== Supplied material

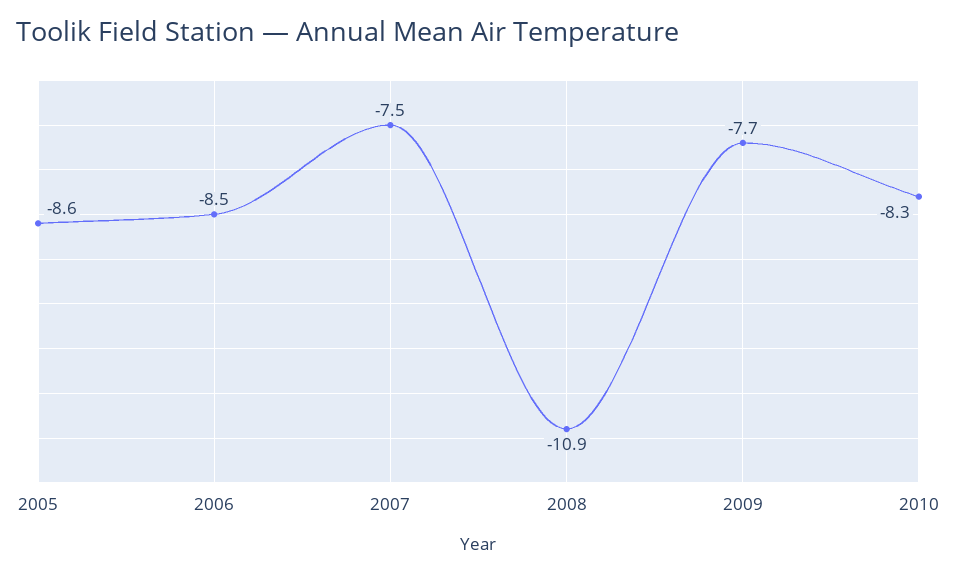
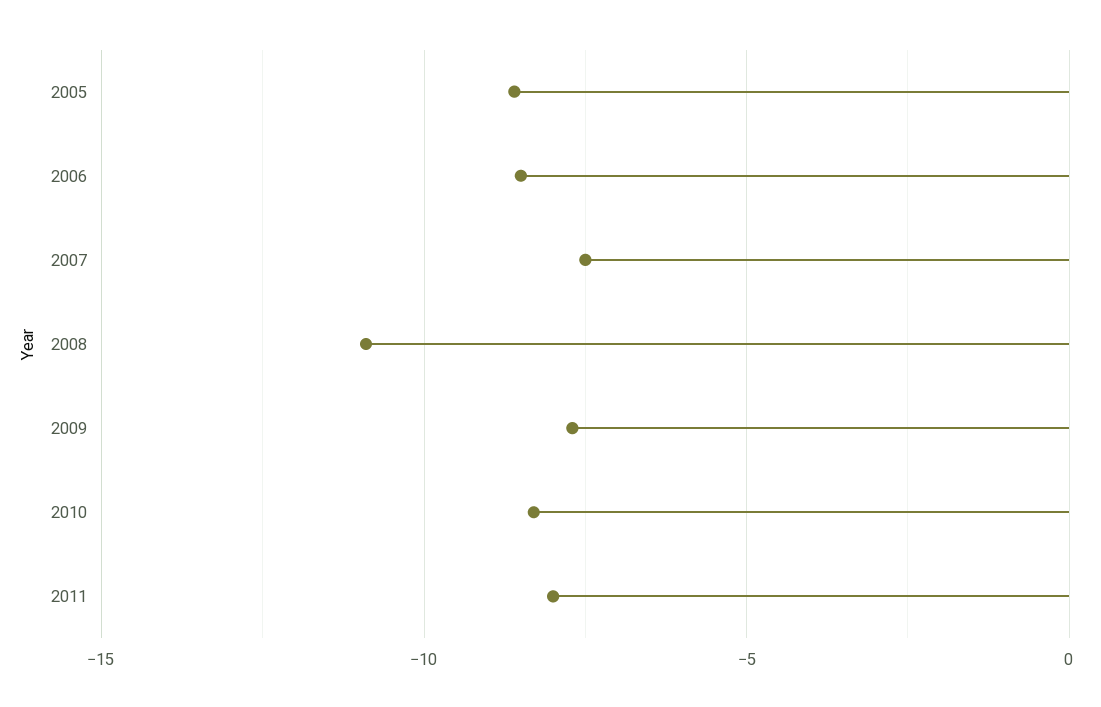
2011: none -> -8

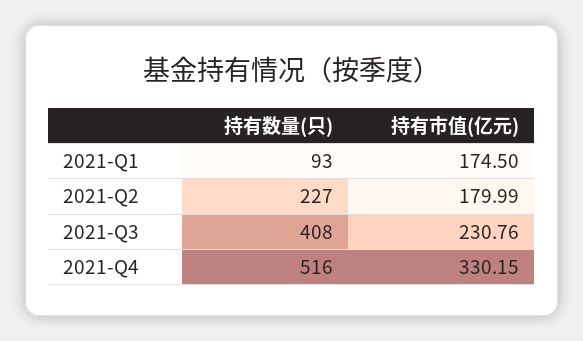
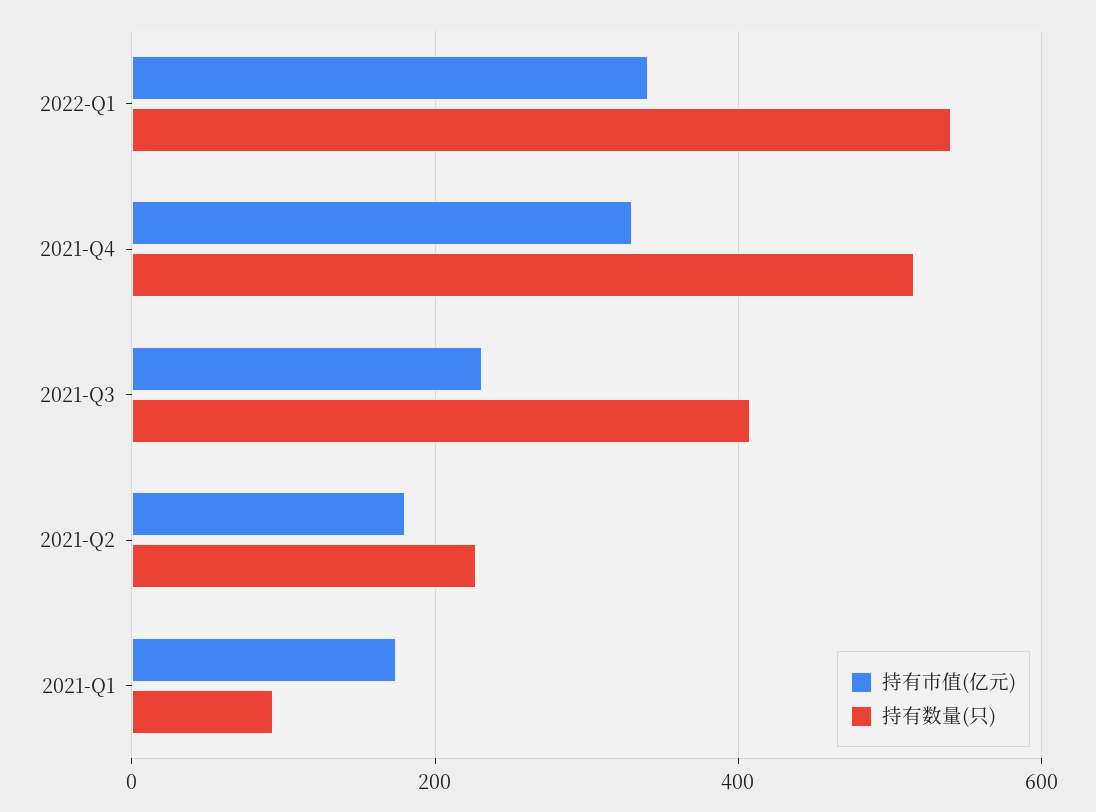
持有市值(亿元), 2022-Q1: none -> 340
持有数量(只), 2022-Q1: none -> 540

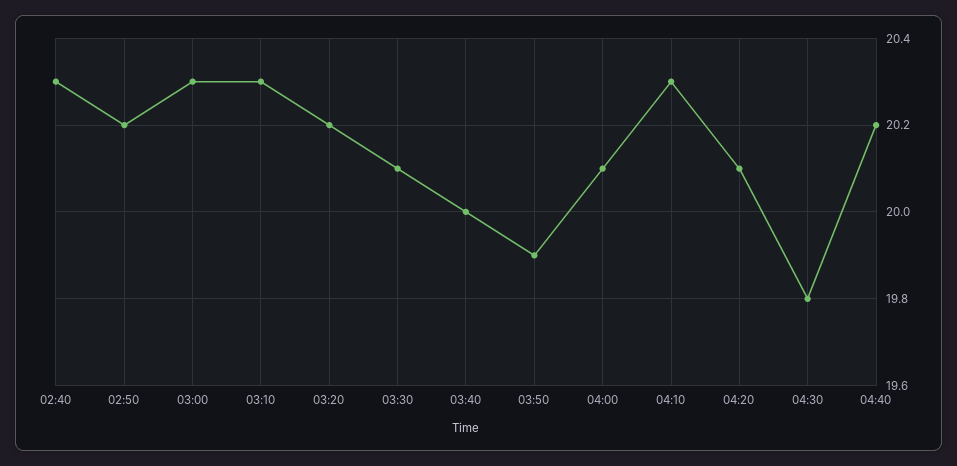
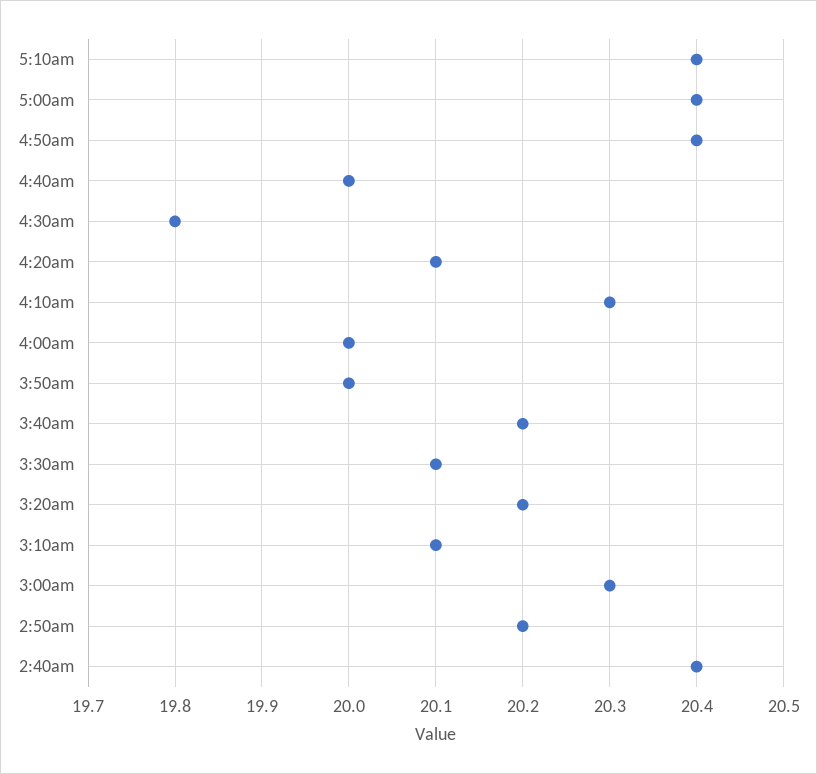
02:40: 20.3 -> 20.4
03:10: 20.3 -> 20.1
03:40: 20 -> 20.2
03:50: 19.9 -> 20
04:00: 20.1 -> 20
04:40: 20.2 -> 20
5:10am: none -> 20.4
5:00am: none -> 20.4
4:50am: none -> 20.4

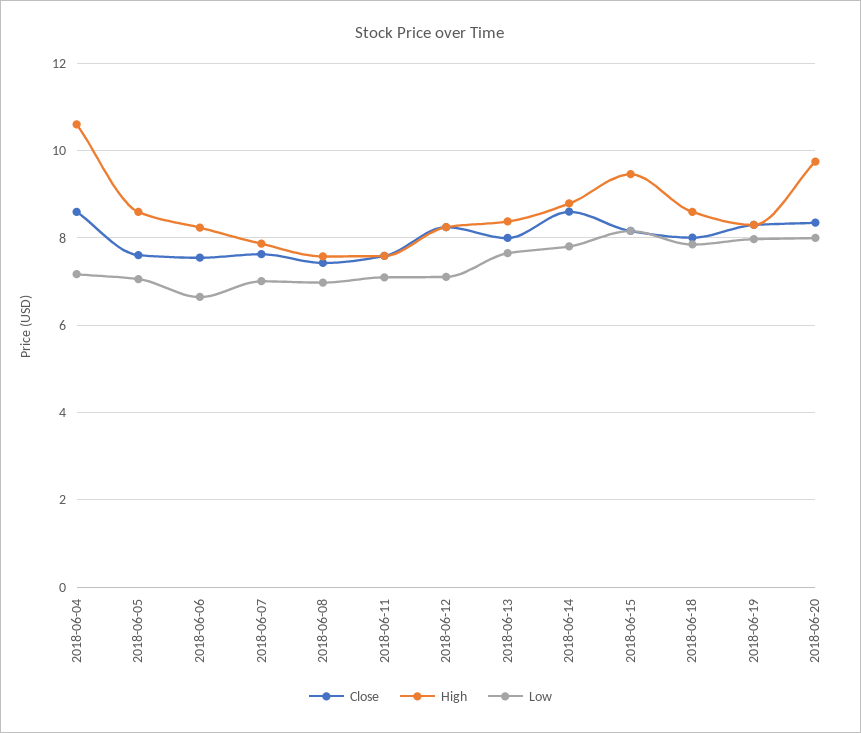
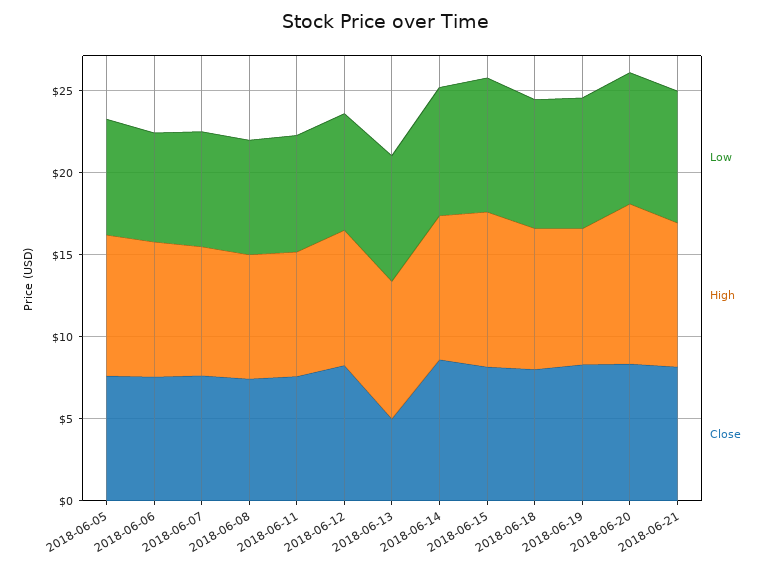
Close, 2018-06-04: 8.6 -> none
High, 2018-06-04: 10.6 -> none
Low, 2018-06-04: 7.2 -> none
Close, 2018-06-13: 8 -> 5
Low, 2018-06-21: none -> 8
High, 2018-06-21: none -> 9
Close, 2018-06-21: none -> 8

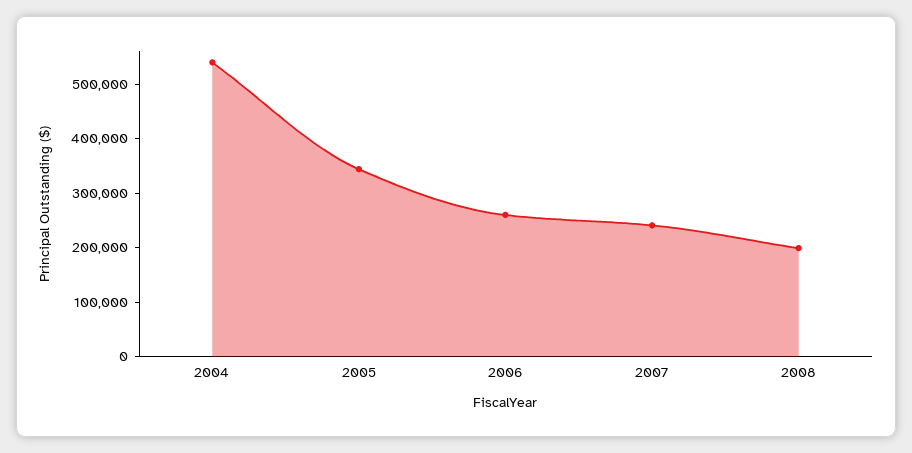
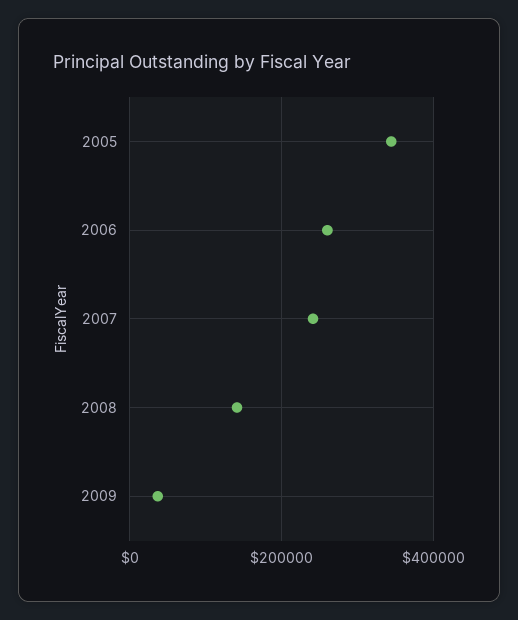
2004: 540000 -> none
2008: 200000 -> 140000
2009: none -> 40000

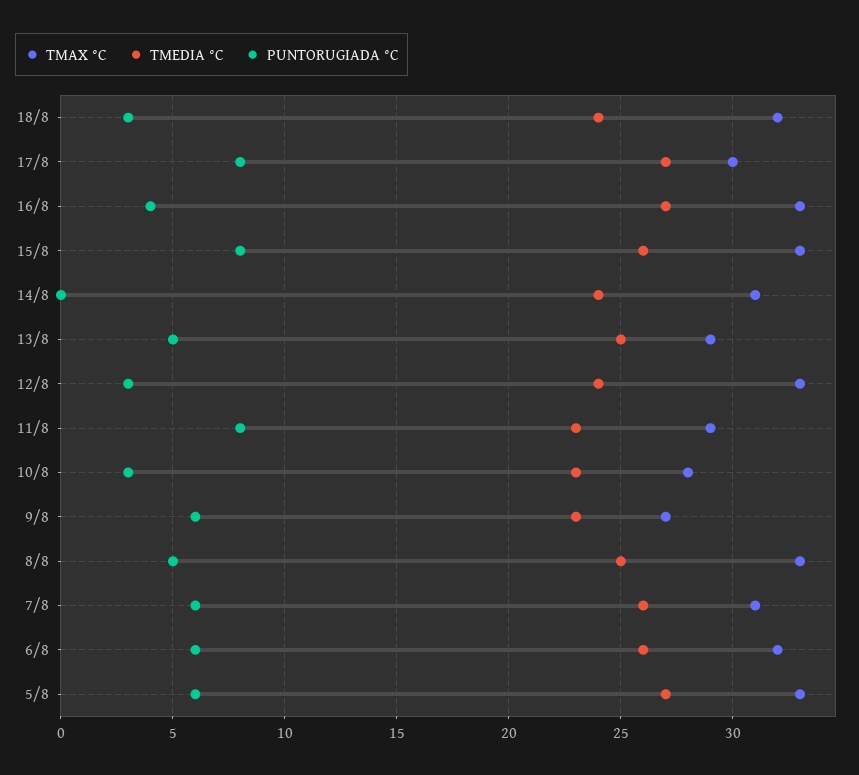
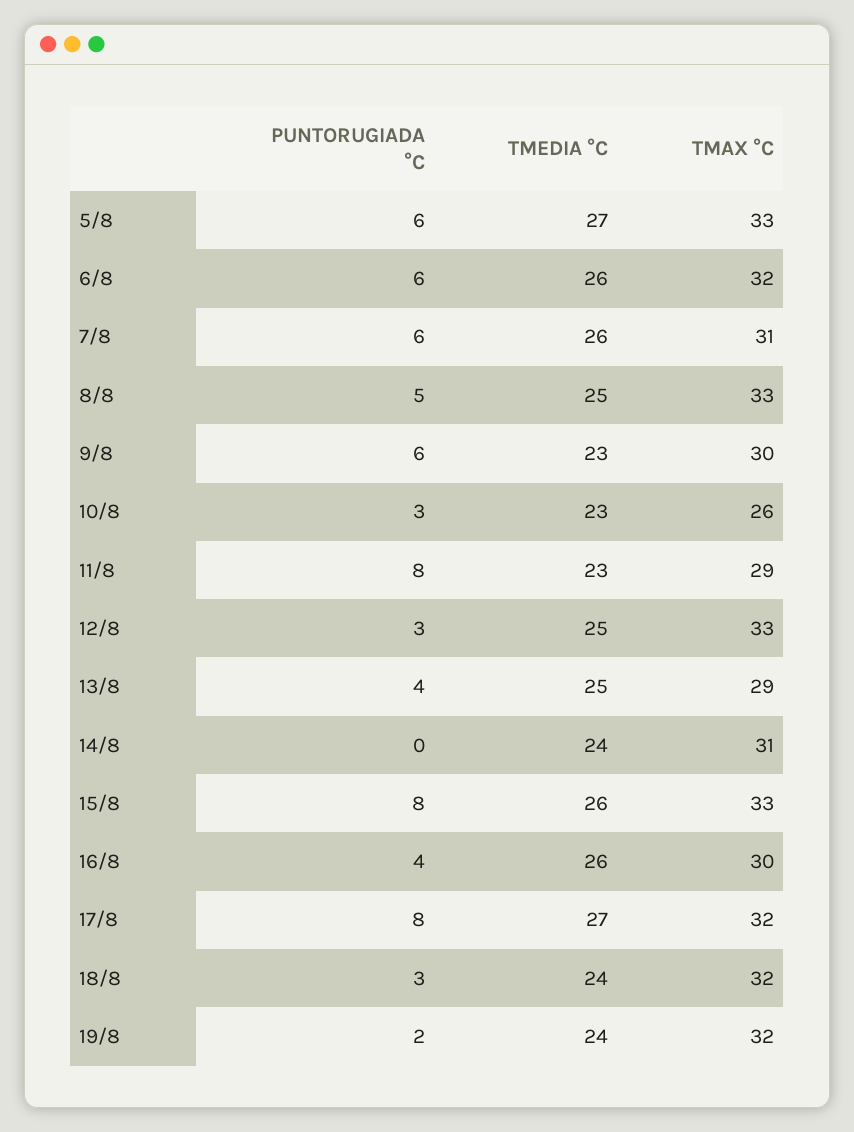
TMAX °C, 17/8: 30 -> 32
TMAX °C, 16/8: 33 -> 30
TMEDIA °C, 16/8: 27 -> 26
PUNTORUGIADA °C, 13/8: 5 -> 4
TMEDIA °C, 12/8: 24 -> 25
TMAX °C, 10/8: 28 -> 26
TMAX °C, 9/8: 27 -> 30
PUNTORUGIADA °C, 19/8: none -> 2
TMEDIA °C, 19/8: none -> 24
TMAX °C, 19/8: none -> 32

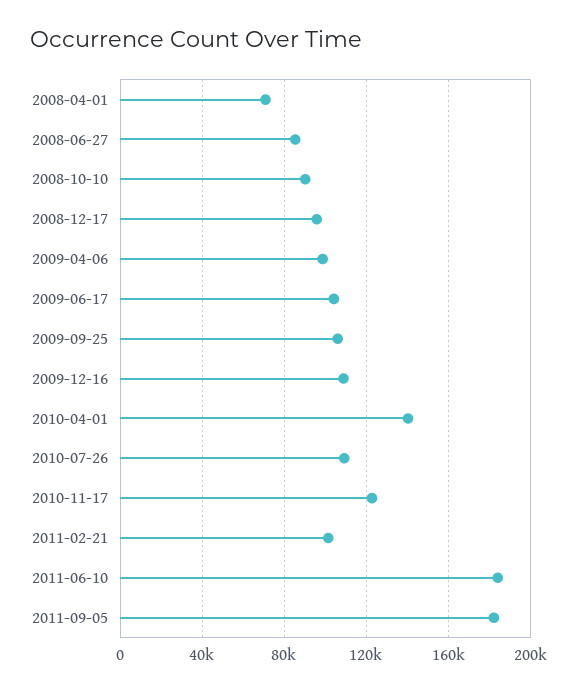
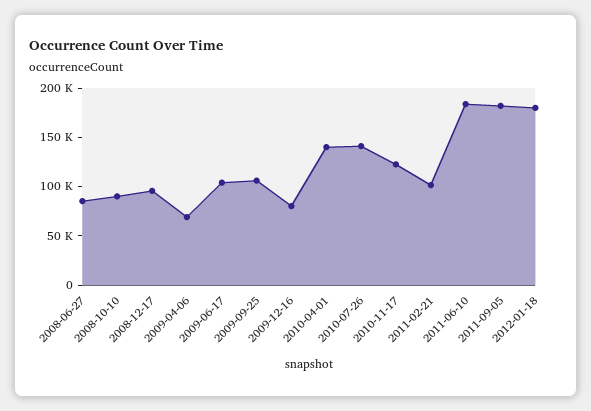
2008-04-01: 70000 -> none
2009-04-06: 100000 -> 70000
2009-12-16: 110000 -> 80000
2010-07-26: 110000 -> 140000
2012-01-18: none -> 180000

====

Exercise requirements |
Please transcribe the entries exactly, omitting the images.

Exercise solution |
2011: none -> -8

持有市值(亿元), 2022-Q1: none -> 340
持有数量(只), 2022-Q1: none -> 540

02:40: 20.3 -> 20.4
03:10: 20.3 -> 20.1
03:40: 20 -> 20.2
03:50: 19.9 -> 20
04:00: 20.1 -> 20
04:40: 20.2 -> 20
5:10am: none -> 20.4
5:00am: none -> 20.4
4:50am: none -> 20.4

Close, 2018-06-04: 8.6 -> none
High, 2018-06-04: 10.6 -> none
Low, 2018-06-04: 7.2 -> none
Close, 2018-06-13: 8 -> 5
Low, 2018-06-21: none -> 8
High, 2018-06-21: none -> 9
Close, 2018-06-21: none -> 8

2004: 540000 -> none
2008: 200000 -> 140000
2009: none -> 40000

TMAX °C, 17/8: 30 -> 32
TMAX °C, 16/8: 33 -> 30
TMEDIA °C, 16/8: 27 -> 26
PUNTORUGIADA °C, 13/8: 5 -> 4
TMEDIA °C, 12/8: 24 -> 25
TMAX °C, 10/8: 28 -> 26
TMAX °C, 9/8: 27 -> 30
PUNTORUGIADA °C, 19/8: none -> 2
TMEDIA °C, 19/8: none -> 24
TMAX °C, 19/8: none -> 32

2008-04-01: 70000 -> none
2009-04-06: 100000 -> 70000
2009-12-16: 110000 -> 80000
2010-07-26: 110000 -> 140000
2012-01-18: none -> 180000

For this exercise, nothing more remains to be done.